Sleep matters: Duration, timing, quality and more may affect cardiovascular disease risk
College of Medicine – Tucson, Department of Psychiatry
Associate professor of psychiatry and director of the U of A Sleep and Health Research Program Michael Grandner, PhD, was the vice chair for the American Heart Association’s new scientific statement, “Multidimensional Sleep Health: Definitions and Implications for Cardiometabolic Health” released on April 14, 2025.
The AHA statement – published in Circulation: Cardiovascular Quality and Outcomes – describes multiple components of sleep health, such as sleep duration, continuity, timing, satisfaction, regularity and daytime functioning. The scientific statement also reviews the latest evidence on what is known about the relationship between sleep and various cardiometabolic health factors, including body fat, blood sugar, cholesterol and blood pressure, and how healthy sleep positively impacts physical health and mental well-being.
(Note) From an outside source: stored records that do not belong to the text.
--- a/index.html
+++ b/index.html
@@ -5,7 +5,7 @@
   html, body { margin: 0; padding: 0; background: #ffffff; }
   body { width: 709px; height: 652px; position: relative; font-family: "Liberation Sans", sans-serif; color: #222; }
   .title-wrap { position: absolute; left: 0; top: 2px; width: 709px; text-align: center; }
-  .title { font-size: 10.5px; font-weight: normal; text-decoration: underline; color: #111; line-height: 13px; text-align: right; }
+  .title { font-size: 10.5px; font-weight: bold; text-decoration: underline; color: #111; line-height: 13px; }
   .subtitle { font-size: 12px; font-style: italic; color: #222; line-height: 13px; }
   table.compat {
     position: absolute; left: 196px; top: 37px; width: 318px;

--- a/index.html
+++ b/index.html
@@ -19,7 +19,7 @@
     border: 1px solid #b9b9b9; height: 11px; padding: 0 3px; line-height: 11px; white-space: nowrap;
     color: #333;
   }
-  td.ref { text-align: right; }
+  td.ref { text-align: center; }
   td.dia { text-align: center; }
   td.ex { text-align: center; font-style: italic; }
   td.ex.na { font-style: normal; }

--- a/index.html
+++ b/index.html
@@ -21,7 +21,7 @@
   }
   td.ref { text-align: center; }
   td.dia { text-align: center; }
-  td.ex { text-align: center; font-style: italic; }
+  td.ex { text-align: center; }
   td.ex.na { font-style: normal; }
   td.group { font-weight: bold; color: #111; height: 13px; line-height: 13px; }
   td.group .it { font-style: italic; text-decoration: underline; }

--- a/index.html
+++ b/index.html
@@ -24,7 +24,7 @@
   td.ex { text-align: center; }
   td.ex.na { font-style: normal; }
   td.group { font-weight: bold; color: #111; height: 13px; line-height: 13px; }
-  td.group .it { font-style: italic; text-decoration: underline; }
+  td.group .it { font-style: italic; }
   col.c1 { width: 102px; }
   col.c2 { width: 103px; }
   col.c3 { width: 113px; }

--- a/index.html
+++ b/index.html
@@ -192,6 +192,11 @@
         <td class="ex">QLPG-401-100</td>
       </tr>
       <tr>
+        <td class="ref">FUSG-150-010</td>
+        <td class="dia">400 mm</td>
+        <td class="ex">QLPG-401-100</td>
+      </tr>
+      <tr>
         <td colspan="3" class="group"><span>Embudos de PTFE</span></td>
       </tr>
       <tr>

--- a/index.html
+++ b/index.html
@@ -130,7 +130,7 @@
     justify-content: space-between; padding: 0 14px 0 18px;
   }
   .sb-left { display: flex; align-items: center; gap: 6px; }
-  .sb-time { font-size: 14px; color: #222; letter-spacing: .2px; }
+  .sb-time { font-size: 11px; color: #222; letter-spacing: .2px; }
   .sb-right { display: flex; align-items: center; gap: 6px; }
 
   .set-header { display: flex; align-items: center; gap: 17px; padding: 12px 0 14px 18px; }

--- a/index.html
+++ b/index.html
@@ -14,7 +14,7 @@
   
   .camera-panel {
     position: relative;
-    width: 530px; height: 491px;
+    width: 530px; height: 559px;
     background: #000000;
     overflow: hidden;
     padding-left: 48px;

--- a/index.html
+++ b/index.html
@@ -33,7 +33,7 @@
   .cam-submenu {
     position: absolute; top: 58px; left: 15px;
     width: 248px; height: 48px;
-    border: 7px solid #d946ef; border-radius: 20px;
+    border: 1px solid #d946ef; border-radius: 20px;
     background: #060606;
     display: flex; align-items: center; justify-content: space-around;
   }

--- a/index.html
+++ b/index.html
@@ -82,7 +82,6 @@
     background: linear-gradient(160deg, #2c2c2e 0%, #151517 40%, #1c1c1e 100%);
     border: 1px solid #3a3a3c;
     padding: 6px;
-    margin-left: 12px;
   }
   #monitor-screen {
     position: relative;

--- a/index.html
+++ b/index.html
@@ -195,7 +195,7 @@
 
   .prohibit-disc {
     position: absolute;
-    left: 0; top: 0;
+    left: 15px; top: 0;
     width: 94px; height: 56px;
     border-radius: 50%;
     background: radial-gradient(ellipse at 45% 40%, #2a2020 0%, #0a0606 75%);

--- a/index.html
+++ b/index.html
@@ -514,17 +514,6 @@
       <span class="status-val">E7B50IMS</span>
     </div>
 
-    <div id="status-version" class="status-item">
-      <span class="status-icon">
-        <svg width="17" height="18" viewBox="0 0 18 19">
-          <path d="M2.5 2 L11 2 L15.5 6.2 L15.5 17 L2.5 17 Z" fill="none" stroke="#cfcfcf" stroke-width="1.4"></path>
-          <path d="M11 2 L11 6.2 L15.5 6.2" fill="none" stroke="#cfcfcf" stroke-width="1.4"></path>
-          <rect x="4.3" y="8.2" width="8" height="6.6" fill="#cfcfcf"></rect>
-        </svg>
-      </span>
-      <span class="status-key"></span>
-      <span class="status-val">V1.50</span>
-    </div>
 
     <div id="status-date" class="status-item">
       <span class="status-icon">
“Most adults need 7 to 9 hours of sleep each night, and suboptimal sleep raises the risk for cardiovascular disease, along with risk of cognitive decline, depression, obesity, as well as high blood pressure, blood sugar and cholesterol levels,” said chair of the scientific statement writing group Marie-Pierre St-Onge, PhD, an associate professor of nutritional medicine in the Department of Medicine and director of the Center of Excellence for Sleep and Circadian Research, both at Columbia University Irving Medical Center in New York City. “However, there is increasing evidence that sleep health is about more than the number of hours you sleep each night.”